**Activity:** Would you reproduce exactly the lines below from the one holding "- 11. In the" through the one holding "- 1. clone專案到本地：", inclusive, and no others?
□ □ □
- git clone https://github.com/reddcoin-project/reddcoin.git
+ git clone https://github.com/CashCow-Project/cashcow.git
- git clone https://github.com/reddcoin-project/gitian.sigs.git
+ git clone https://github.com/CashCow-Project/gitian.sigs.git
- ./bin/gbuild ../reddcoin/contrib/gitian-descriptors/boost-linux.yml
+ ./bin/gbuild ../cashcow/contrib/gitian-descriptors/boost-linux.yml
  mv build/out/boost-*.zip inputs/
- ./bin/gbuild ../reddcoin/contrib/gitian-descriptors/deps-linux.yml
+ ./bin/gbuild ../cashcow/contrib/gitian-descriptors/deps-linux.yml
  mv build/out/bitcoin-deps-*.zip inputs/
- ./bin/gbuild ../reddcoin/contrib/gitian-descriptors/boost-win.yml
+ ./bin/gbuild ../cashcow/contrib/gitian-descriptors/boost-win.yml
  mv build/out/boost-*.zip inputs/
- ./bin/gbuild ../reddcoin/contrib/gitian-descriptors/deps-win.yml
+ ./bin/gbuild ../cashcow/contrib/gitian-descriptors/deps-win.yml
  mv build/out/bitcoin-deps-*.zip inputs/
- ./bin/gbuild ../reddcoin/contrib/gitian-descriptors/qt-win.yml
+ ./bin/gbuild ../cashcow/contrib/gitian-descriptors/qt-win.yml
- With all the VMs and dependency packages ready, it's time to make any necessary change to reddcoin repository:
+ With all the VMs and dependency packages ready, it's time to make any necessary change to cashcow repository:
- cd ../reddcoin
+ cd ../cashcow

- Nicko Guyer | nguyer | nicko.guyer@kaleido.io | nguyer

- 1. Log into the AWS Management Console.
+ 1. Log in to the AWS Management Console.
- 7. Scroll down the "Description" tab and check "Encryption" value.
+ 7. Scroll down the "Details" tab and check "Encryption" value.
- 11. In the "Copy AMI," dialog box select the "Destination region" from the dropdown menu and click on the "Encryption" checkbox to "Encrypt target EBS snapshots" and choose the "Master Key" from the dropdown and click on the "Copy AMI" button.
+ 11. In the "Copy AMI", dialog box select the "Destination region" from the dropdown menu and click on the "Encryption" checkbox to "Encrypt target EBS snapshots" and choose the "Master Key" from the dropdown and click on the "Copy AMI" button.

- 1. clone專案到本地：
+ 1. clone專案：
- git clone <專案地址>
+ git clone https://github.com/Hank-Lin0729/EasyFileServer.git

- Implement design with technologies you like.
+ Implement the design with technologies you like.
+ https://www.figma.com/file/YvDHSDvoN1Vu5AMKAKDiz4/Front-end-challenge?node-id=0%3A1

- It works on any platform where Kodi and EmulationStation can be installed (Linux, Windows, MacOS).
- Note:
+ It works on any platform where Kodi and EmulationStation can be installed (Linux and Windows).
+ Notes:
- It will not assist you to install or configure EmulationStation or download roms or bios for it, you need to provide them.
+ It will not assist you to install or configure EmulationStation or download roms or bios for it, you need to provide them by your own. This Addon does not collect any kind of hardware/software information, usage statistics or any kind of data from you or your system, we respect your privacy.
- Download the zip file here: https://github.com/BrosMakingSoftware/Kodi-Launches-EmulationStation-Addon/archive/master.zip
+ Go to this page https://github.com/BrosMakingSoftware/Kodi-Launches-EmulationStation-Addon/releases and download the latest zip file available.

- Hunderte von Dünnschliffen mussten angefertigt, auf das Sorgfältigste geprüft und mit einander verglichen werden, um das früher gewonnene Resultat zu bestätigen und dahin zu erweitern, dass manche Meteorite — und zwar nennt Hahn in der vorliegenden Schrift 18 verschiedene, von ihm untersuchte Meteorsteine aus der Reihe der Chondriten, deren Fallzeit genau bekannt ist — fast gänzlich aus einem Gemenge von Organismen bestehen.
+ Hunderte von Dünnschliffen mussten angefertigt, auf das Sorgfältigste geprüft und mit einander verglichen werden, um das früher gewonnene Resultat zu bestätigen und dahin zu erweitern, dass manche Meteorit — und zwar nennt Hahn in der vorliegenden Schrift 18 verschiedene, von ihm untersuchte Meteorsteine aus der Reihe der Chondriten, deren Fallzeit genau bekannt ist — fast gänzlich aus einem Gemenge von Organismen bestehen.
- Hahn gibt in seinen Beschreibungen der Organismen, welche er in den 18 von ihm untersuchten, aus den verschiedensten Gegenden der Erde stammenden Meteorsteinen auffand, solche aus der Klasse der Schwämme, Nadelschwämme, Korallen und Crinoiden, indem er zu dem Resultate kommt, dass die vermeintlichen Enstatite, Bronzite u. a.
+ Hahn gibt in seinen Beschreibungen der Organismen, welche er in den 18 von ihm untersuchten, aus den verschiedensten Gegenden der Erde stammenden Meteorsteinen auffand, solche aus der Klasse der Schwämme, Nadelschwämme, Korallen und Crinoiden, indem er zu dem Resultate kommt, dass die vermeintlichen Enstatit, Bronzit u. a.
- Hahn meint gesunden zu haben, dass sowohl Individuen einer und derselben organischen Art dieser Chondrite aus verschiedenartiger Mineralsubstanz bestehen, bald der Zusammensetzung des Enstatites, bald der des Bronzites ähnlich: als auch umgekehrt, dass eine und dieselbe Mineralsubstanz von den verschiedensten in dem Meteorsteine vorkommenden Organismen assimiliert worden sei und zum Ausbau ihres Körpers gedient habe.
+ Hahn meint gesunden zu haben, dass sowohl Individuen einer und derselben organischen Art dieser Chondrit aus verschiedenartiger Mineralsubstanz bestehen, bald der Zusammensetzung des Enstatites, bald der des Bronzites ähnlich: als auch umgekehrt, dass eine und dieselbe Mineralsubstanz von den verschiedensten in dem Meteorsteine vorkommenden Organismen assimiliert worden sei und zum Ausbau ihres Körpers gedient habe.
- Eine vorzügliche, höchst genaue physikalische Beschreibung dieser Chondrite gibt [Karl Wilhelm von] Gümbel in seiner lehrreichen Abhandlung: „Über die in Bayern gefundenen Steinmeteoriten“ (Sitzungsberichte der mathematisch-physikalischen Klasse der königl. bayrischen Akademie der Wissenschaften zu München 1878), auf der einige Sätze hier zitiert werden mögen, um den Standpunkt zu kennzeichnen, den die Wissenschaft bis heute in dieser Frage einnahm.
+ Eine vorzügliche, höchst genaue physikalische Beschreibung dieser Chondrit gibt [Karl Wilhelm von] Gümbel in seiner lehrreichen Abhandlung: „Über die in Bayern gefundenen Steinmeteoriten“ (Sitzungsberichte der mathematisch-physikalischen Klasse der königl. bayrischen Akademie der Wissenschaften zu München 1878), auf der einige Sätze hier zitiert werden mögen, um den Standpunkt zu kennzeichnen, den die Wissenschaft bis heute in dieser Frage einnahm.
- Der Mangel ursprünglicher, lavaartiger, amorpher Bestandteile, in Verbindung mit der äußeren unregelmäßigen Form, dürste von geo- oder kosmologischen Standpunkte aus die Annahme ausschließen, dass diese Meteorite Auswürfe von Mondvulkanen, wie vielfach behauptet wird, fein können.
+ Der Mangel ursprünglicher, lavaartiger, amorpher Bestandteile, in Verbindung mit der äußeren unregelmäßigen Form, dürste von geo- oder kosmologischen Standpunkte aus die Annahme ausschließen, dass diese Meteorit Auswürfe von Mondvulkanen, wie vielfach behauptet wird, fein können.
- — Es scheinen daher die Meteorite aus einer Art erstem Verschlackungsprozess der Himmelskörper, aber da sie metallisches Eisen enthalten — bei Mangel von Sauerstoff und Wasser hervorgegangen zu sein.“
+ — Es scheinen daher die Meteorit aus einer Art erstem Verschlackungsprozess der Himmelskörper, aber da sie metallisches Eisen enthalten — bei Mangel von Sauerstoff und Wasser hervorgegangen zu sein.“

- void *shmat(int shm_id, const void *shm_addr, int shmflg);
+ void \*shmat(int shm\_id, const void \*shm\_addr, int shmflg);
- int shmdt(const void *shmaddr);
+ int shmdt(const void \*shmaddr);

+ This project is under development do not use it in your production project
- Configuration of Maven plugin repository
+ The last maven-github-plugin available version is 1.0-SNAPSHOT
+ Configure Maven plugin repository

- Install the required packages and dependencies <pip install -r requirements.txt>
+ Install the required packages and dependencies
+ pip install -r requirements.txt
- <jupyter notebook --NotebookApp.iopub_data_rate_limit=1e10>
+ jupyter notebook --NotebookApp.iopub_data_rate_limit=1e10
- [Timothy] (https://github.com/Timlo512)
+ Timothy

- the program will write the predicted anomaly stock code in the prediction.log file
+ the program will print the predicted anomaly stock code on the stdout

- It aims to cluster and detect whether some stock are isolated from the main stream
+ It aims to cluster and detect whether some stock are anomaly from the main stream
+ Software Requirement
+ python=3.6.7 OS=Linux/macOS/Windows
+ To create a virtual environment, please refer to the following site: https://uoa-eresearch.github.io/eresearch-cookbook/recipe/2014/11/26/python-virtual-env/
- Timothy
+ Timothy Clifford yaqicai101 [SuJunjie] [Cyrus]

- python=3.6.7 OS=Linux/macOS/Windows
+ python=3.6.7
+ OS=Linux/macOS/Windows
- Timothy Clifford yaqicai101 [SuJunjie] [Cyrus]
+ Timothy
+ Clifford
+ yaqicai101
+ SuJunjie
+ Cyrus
□ □ □
**Solution for this problem:**
- 11. In the "Copy AMI," dialog box select the "Destination region" from the dropdown menu and click on the "Encryption" checkbox to "Encrypt target EBS snapshots" and choose the "Master Key" from the dropdown and click on the "Copy AMI" button.
+ 11. In the "Copy AMI", dialog box select the "Destination region" from the dropdown menu and click on the "Encryption" checkbox to "Encrypt target EBS snapshots" and choose the "Master Key" from the dropdown and click on the "Copy AMI" button.

- 1. clone專案到本地：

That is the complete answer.